Nature Conservancy buys land to protect Indiana's Lost River caves
February 21, 2003
ORLEANS, Ind. (AP) -- Milky-white crayfish skitter through a shallow pool like tiny ghosts with claws.
Their antennae measure as long as their bodies, and their heads have tiny round bumps where eyes should be. Eyes wouldn't do them any good more than 50 feet underground in the Lost River Cave system.
Few Hoosiers will ever see these finger-sized crustaceans, or the blind cavefish, protected amid rocks and crevices deep underground.
But their home's seclusion does not guarantee the safety of these or other rare and endangered species.
That's why The Nature Conservancy of Indiana recently bought 213 acres of land above.

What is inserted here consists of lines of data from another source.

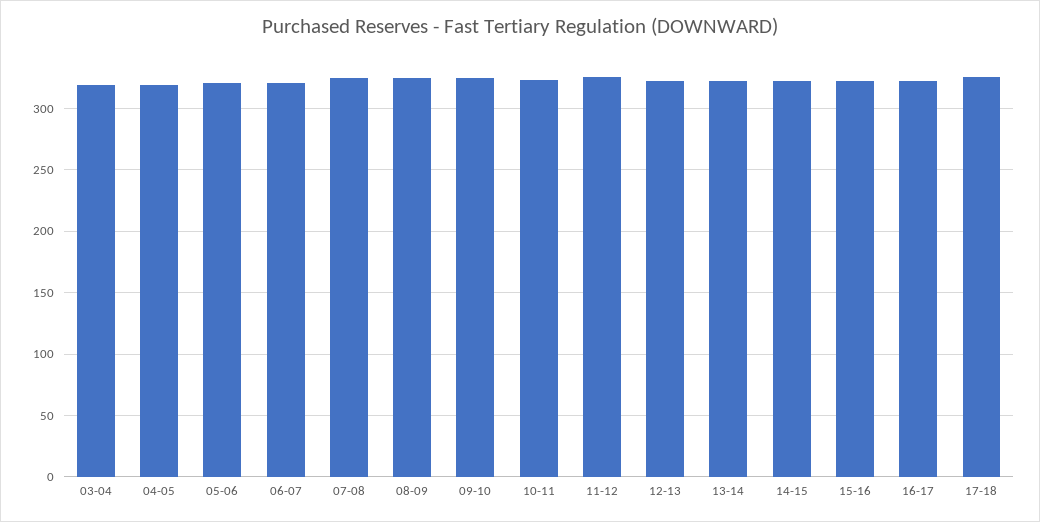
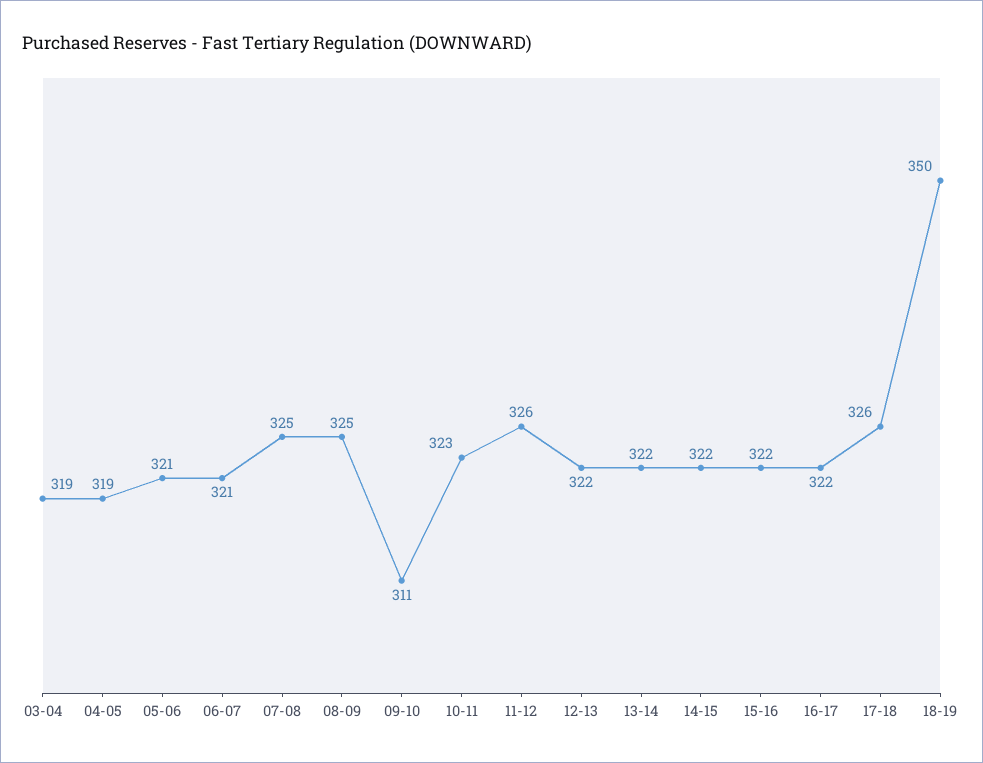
09-10: 325 -> 311
18-19: none -> 350

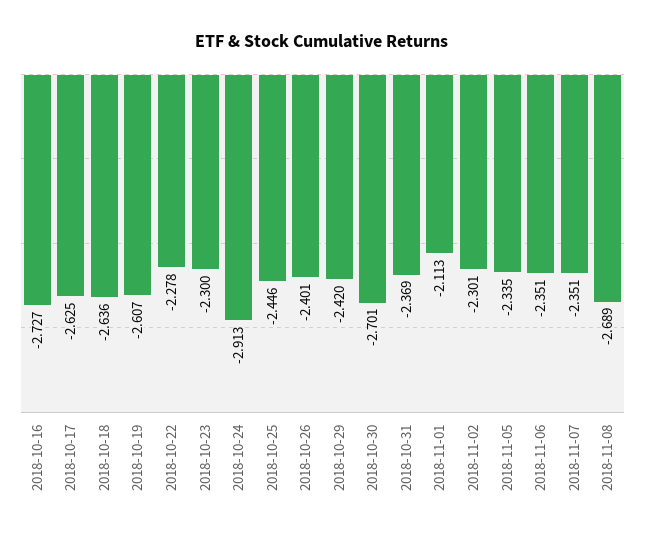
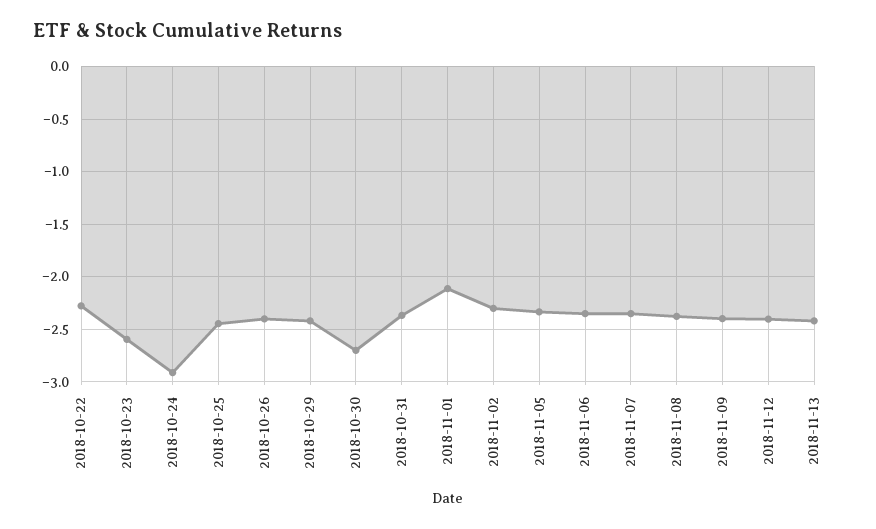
2018-10-16: -2.727 -> none
2018-10-17: -2.625 -> none
2018-10-18: -2.636 -> none
2018-10-19: -2.607 -> none
2018-10-23: -2.3 -> -2.6
2018-11-08: -2.689 -> -2.4
2018-11-09: none -> -2.4
2018-11-12: none -> -2.4
2018-11-13: none -> -2.4

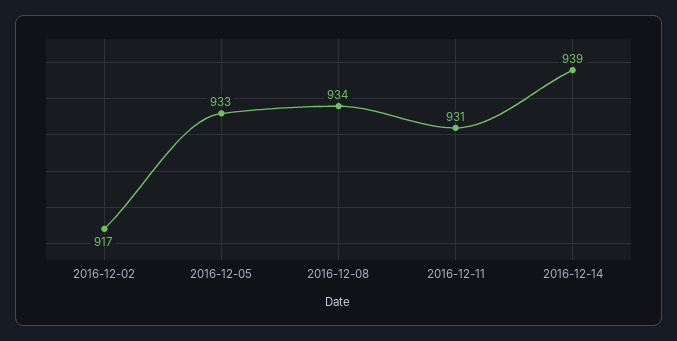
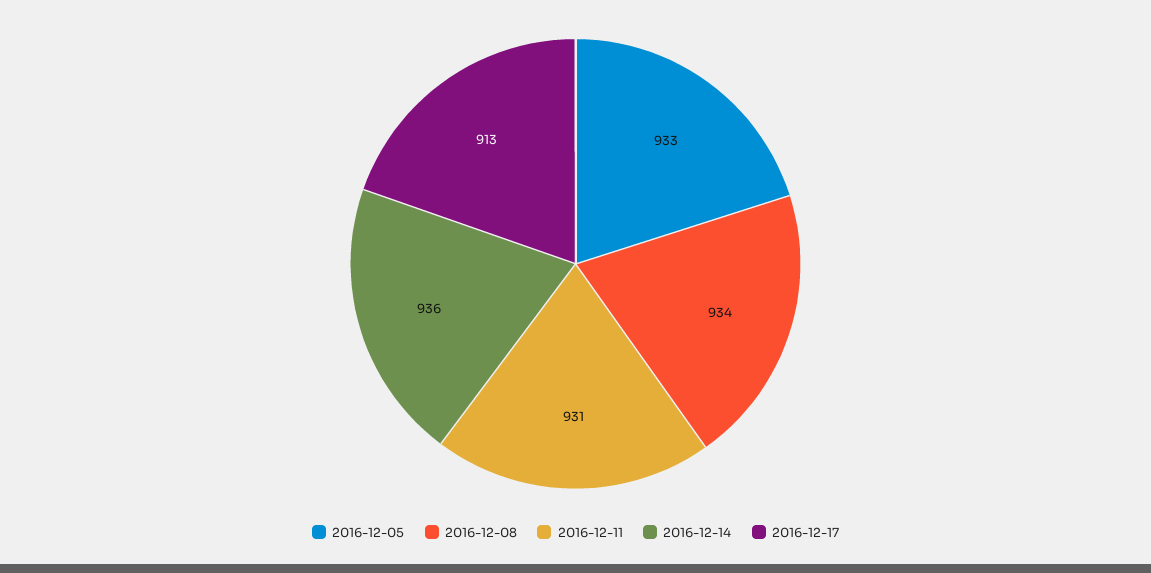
2016-12-02: 917 -> none
2016-12-14: 939 -> 936
2016-12-17: none -> 913

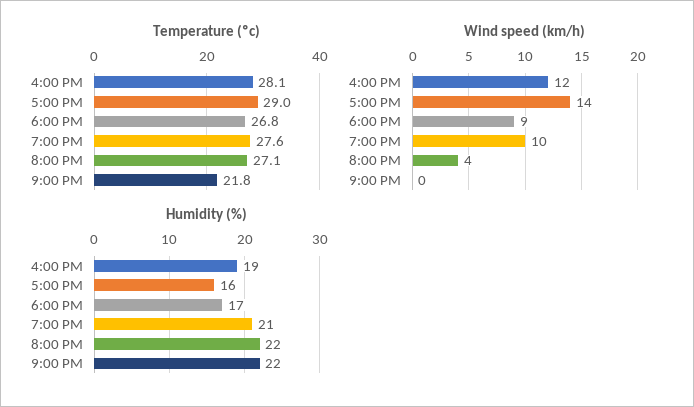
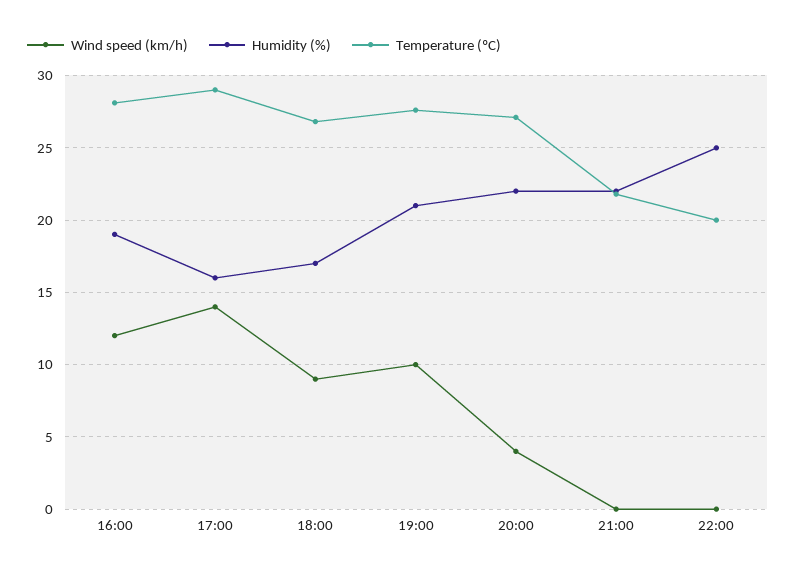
Wind speed (km/h), 22:00: none -> 0
Humidity (%), 22:00: none -> 25
Temperature (ºc), 22:00: none -> 20

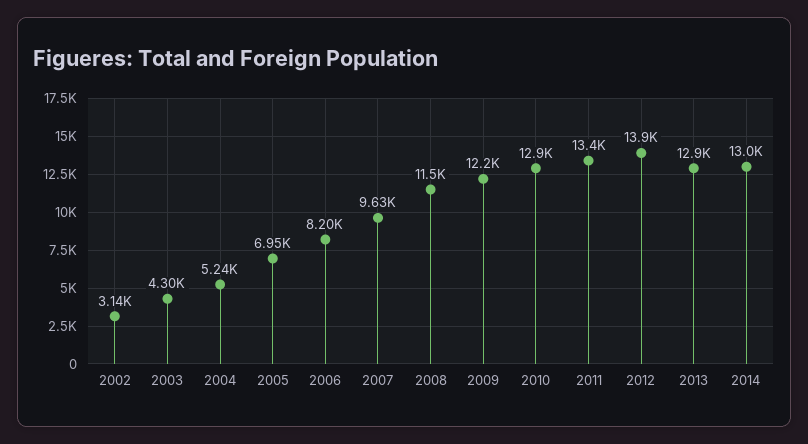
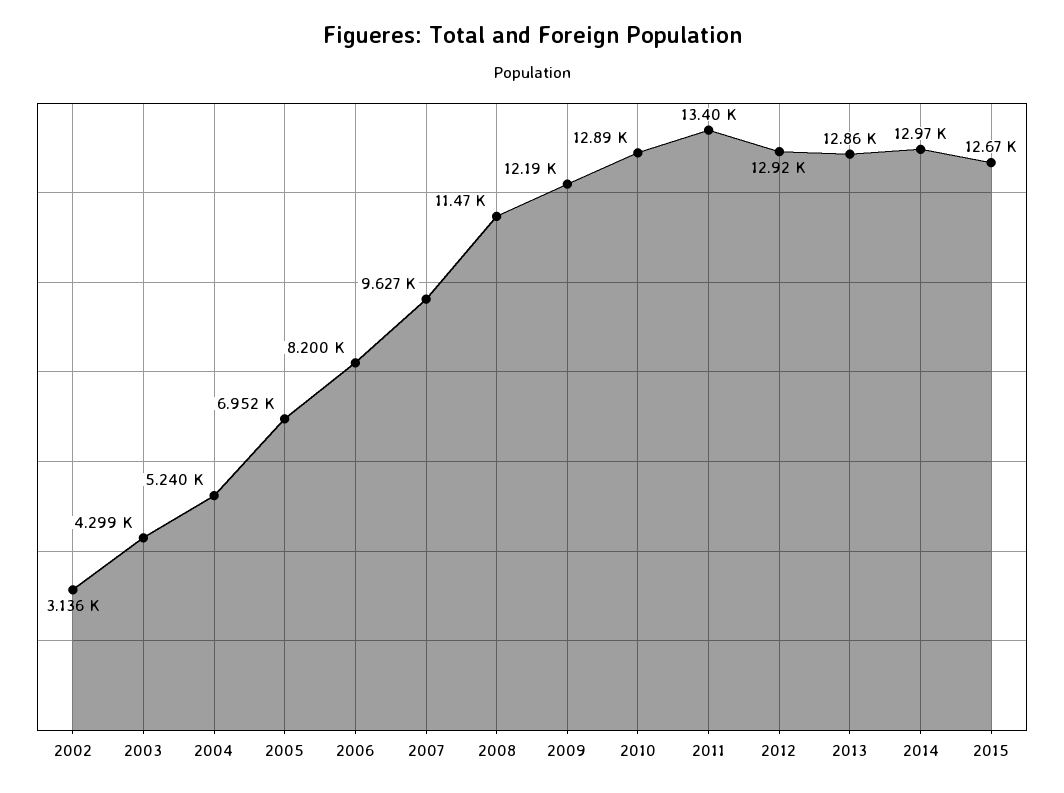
2012: 13900 -> 12920
2015: none -> 12670

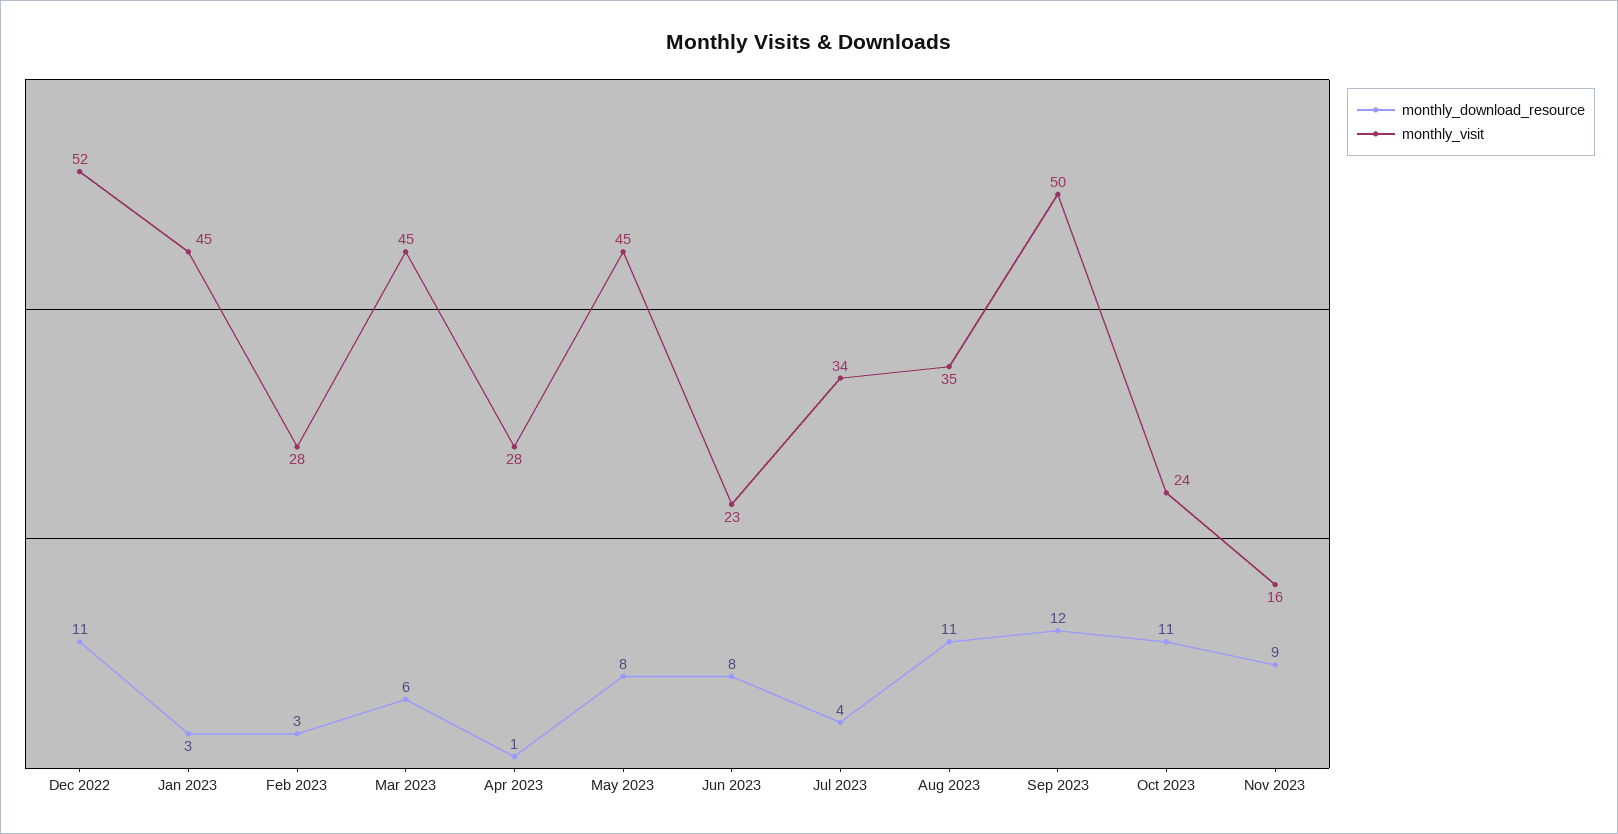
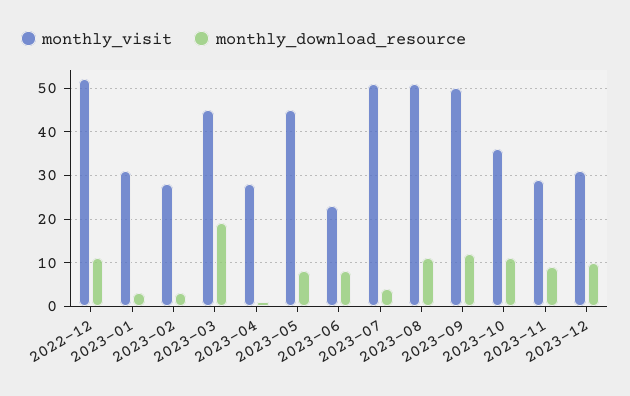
monthly_visit, Jan 2023: 45 -> 30
monthly_download_resource, Mar 2023: 6 -> 20
monthly_visit, Jul 2023: 34 -> 50
monthly_visit, Aug 2023: 35 -> 50
monthly_visit, Oct 2023: 24 -> 35
monthly_visit, Nov 2023: 16 -> 30
monthly_visit, 2023-12: none -> 30
monthly_download_resource, 2023-12: none -> 10

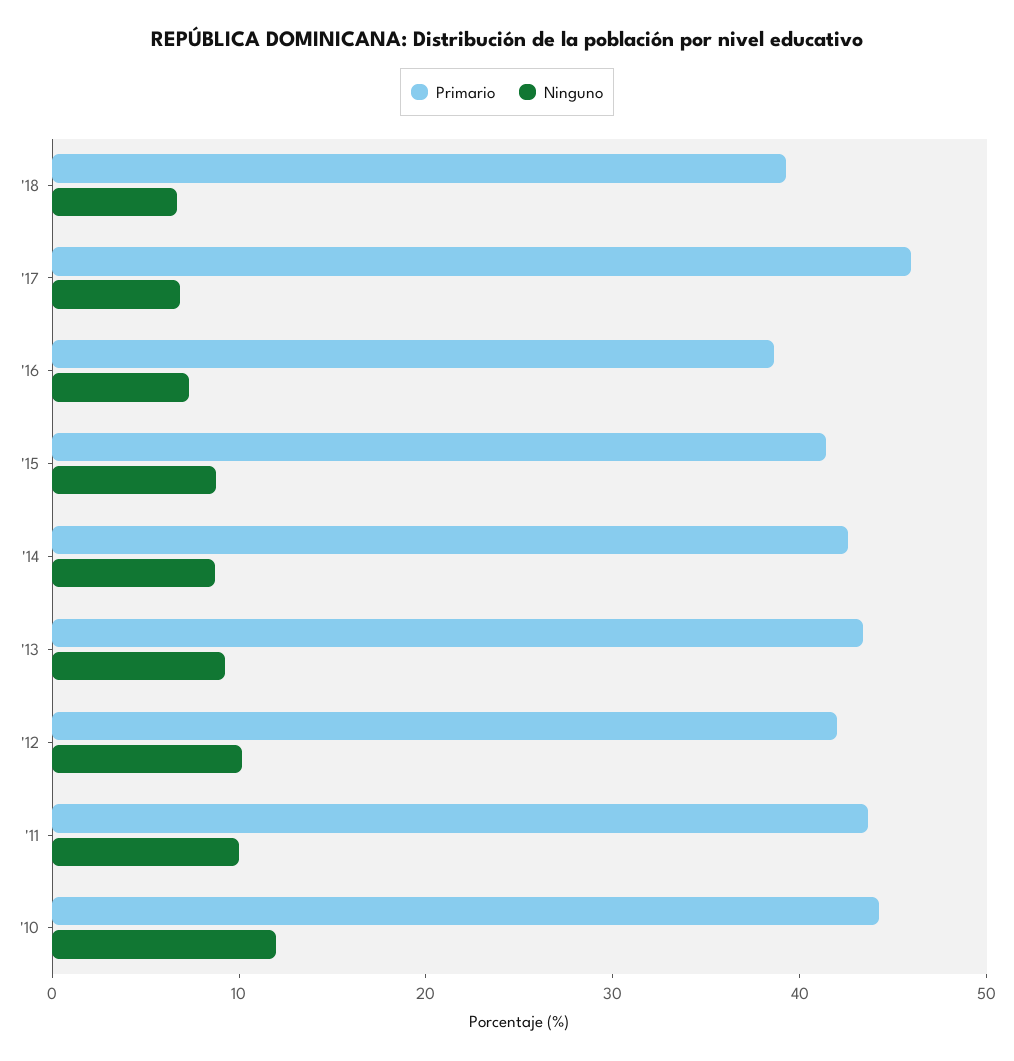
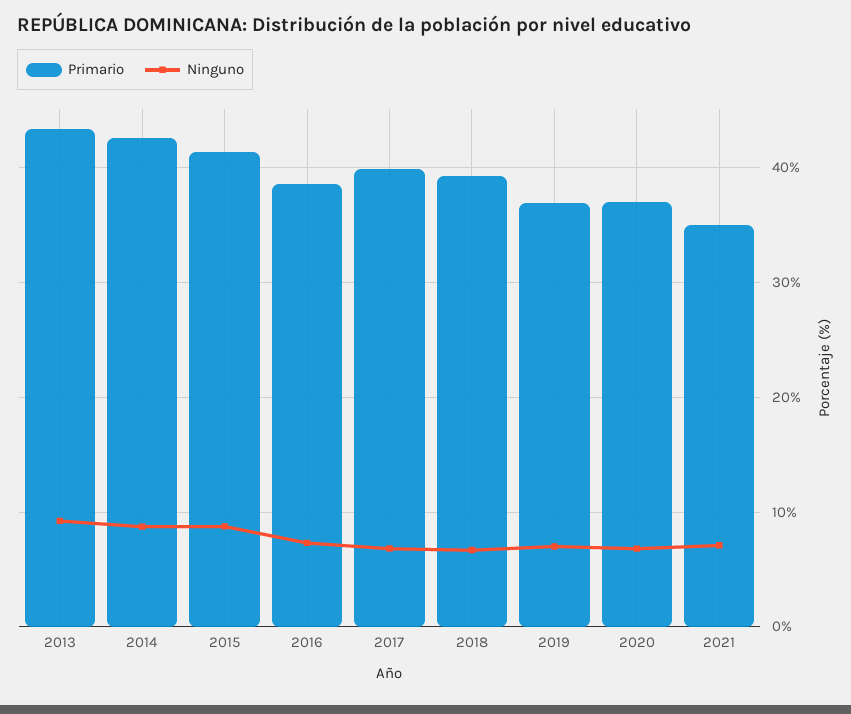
Primario, '17: 46 -> 40
Primario, '12: 42 -> none
Ninguno, '12: 10 -> none
Primario, '11: 44 -> none
Ninguno, '11: 10 -> none
Primario, '10: 44 -> none
Ninguno, '10: 12 -> none
Primario, 2019: none -> 37
Ninguno, 2019: none -> 7
Primario, 2020: none -> 37
Ninguno, 2020: none -> 7
Primario, 2021: none -> 35
Ninguno, 2021: none -> 7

"The main thing was to prevent development," said Steve Grubbs, a land protection specialist for the nonprofit conservancy. "They could have sold it off in one-acre lots. Septic problems were the main threat."
The water that makes up the Lost River in Orange County and flows down into the cave drains 48 square miles of watershed above ground.
Sometimes the river brings farm chemicals or soil runoff or junk that people have dumped into sinkholes above. Sometimes it brings contamination from failing septic systems.
Conservancy officials hope they can reduce such pollutants by protecting what's on top. Access to the property will be limited, and development and new septic systems will be banned.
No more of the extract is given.